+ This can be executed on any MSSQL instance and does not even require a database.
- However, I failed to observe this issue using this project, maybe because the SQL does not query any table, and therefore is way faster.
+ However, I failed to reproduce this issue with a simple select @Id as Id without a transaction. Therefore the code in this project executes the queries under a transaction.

---

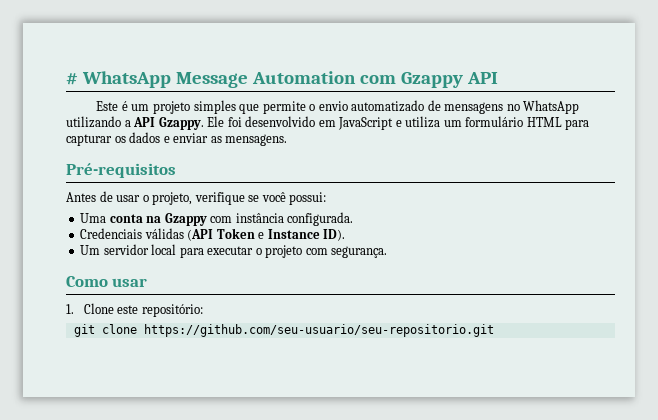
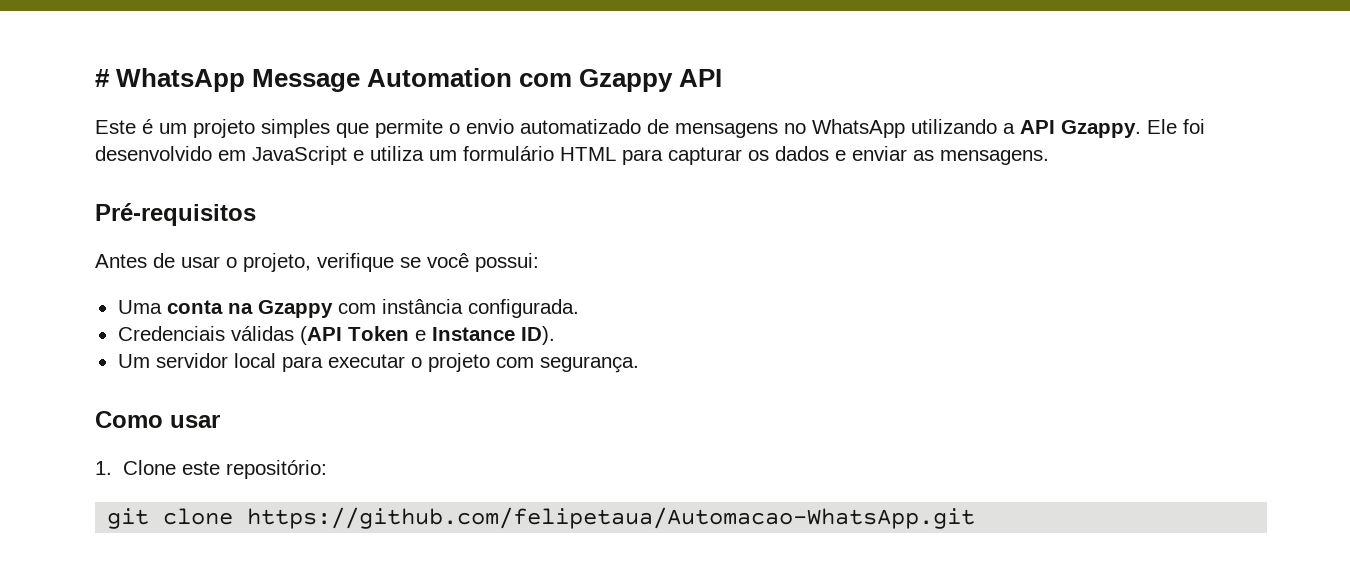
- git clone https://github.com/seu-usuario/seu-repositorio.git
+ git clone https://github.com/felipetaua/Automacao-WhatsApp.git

...

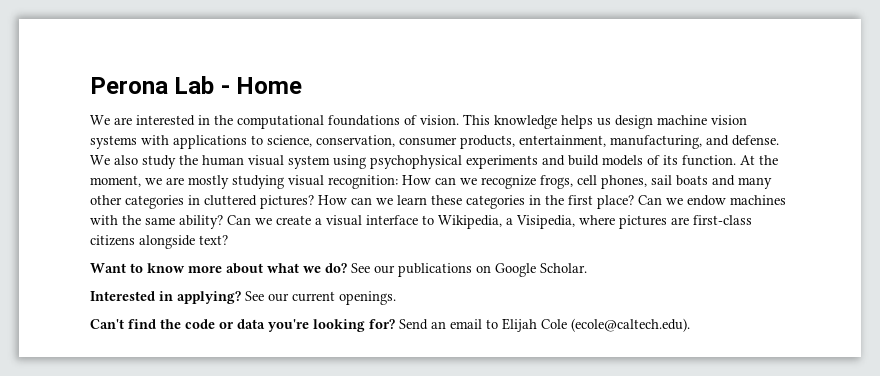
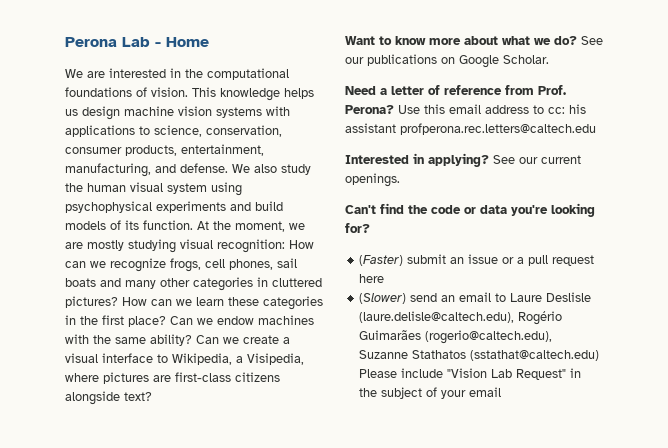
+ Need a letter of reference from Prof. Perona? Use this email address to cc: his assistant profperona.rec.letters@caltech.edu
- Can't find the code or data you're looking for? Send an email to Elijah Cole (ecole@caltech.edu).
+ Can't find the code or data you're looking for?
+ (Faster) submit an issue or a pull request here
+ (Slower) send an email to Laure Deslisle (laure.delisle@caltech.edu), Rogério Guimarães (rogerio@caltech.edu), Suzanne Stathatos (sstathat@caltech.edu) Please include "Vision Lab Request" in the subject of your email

## TASK TO COMPLETE
Your answer should consist of each line above in which "looking" appears.

## RESPONSE
- Can't find the code or data you're looking for? Send an email to Elijah Cole (ecole@caltech.edu).
+ Can't find the code or data you're looking for?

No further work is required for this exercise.